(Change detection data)

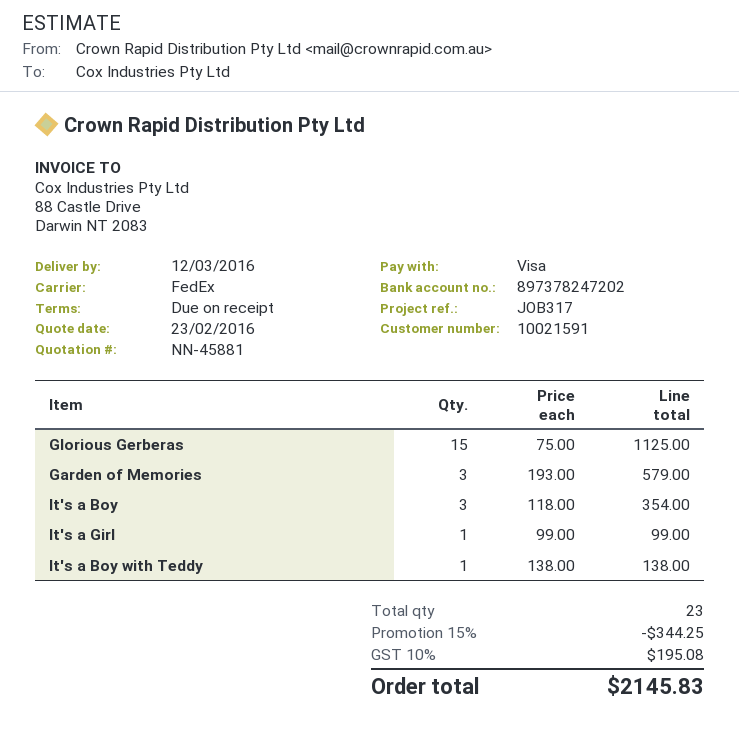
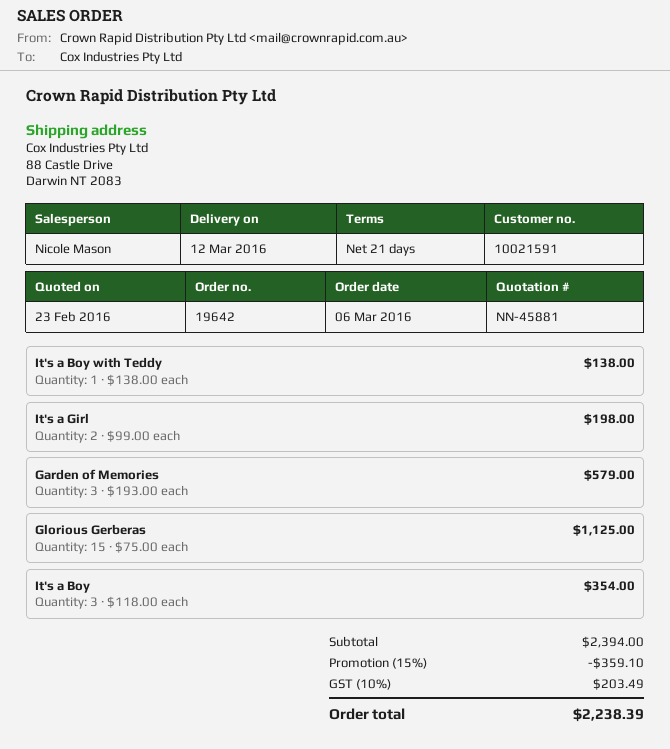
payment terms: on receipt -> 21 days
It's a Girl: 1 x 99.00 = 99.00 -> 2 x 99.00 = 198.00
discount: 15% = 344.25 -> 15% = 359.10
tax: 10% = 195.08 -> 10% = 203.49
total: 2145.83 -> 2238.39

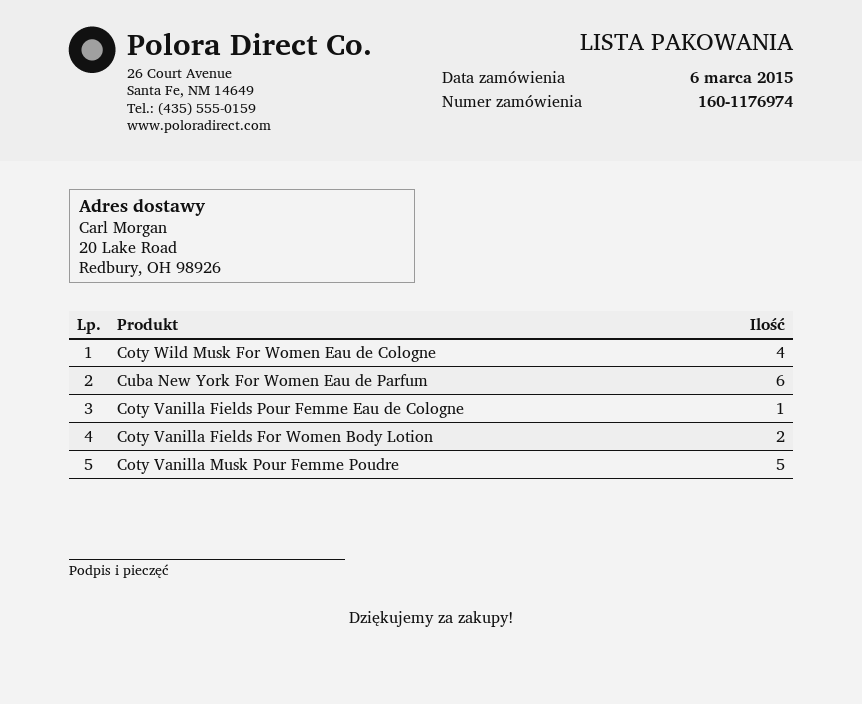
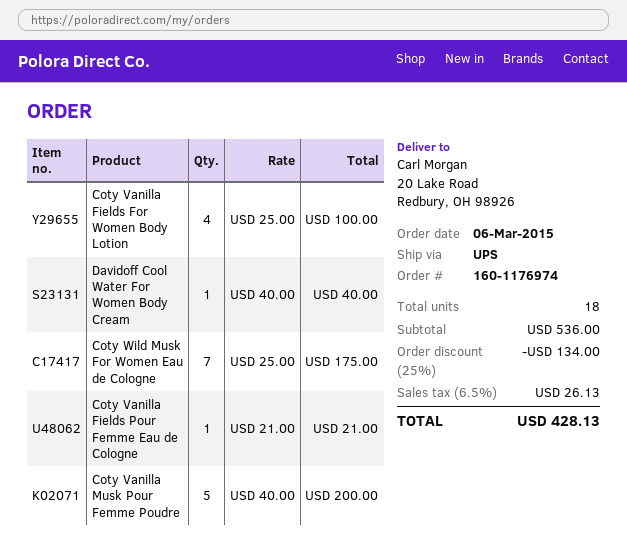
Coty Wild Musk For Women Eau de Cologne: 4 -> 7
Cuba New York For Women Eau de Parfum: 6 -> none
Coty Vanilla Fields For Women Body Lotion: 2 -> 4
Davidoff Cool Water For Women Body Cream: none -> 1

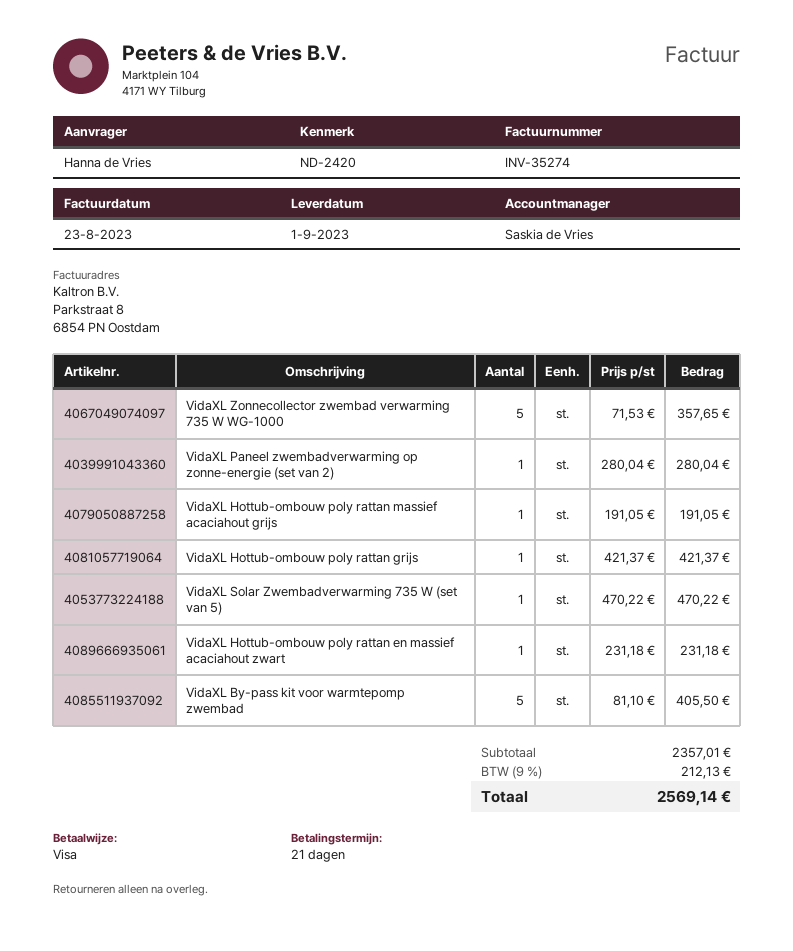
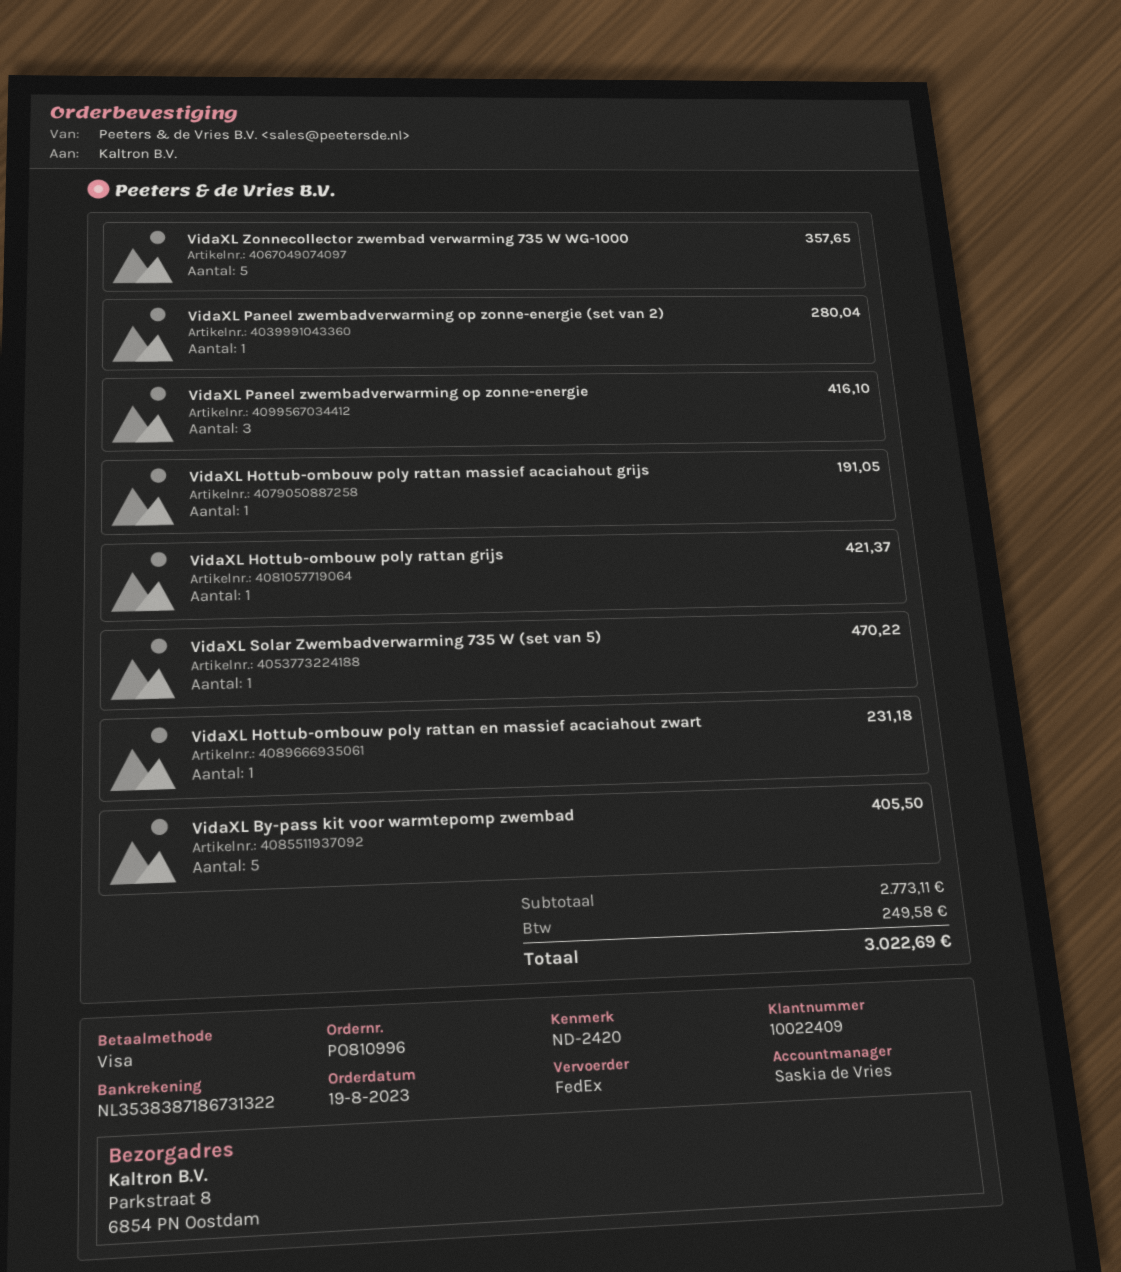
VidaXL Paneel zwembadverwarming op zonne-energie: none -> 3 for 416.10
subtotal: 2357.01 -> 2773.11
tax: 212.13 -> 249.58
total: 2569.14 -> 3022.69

● **Work instructions**
Word for word, write out each line of the records, but leave the pictures behind.

● **Answer below**
payment terms: on receipt -> 21 days
It's a Girl: 1 x 99.00 = 99.00 -> 2 x 99.00 = 198.00
discount: 15% = 344.25 -> 15% = 359.10
tax: 10% = 195.08 -> 10% = 203.49
total: 2145.83 -> 2238.39

Coty Wild Musk For Women Eau de Cologne: 4 -> 7
Cuba New York For Women Eau de Parfum: 6 -> none
Coty Vanilla Fields For Women Body Lotion: 2 -> 4
Davidoff Cool Water For Women Body Cream: none -> 1

VidaXL Paneel zwembadverwarming op zonne-energie: none -> 3 for 416.10
subtotal: 2357.01 -> 2773.11
tax: 212.13 -> 249.58
total: 2569.14 -> 3022.69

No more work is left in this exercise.